**YOUR OBJECTIVE**. Match on the string "NATIONAL" in the entries below and return every matching line.

**INPUT RECORDS**.

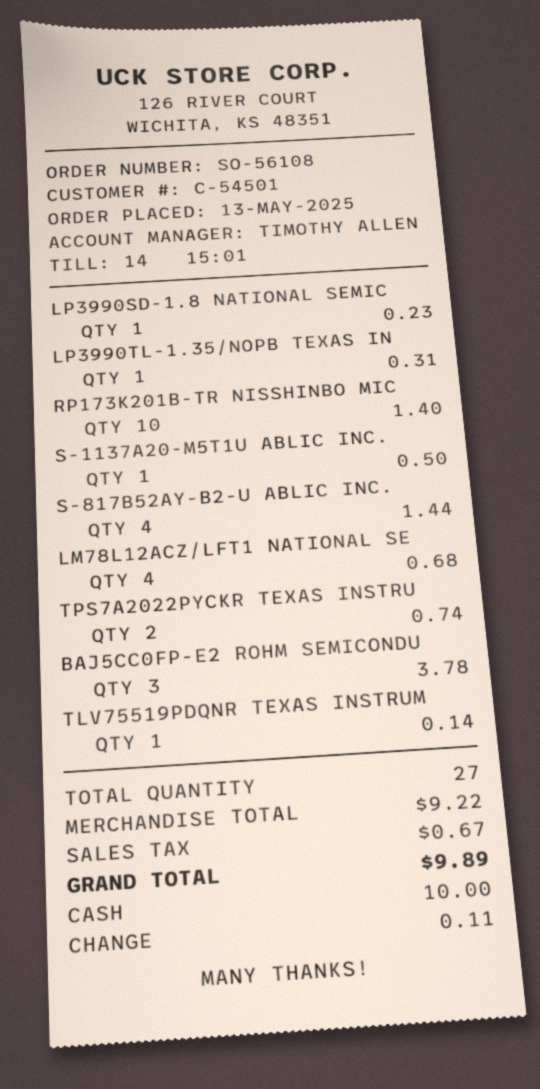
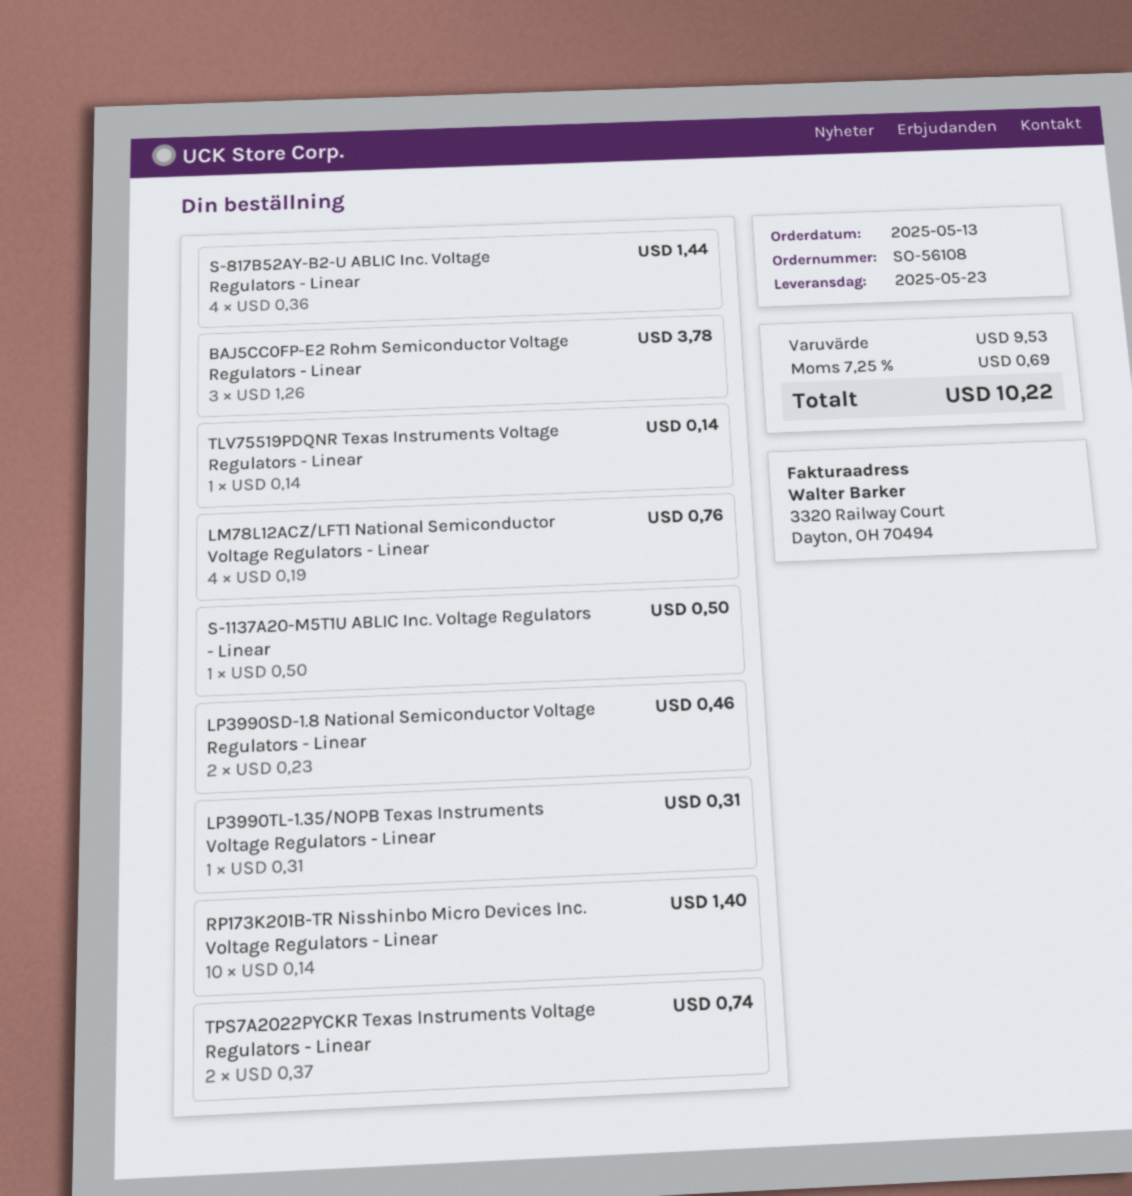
LP3990SD-1.8 NATIONAL SEMIC: 1 for 0.23 -> 2 for 0.46
LM78L12ACZ/LFT1 NATIONAL SE: 4 for 0.68 -> 4 for 0.76
subtotal: 9.22 -> 9.53
tax: 0.67 -> 0.69
total: 9.89 -> 10.22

**SOLUTION**.
LP3990SD-1.8 NATIONAL SEMIC: 1 for 0.23 -> 2 for 0.46
LM78L12ACZ/LFT1 NATIONAL SE: 4 for 0.68 -> 4 for 0.76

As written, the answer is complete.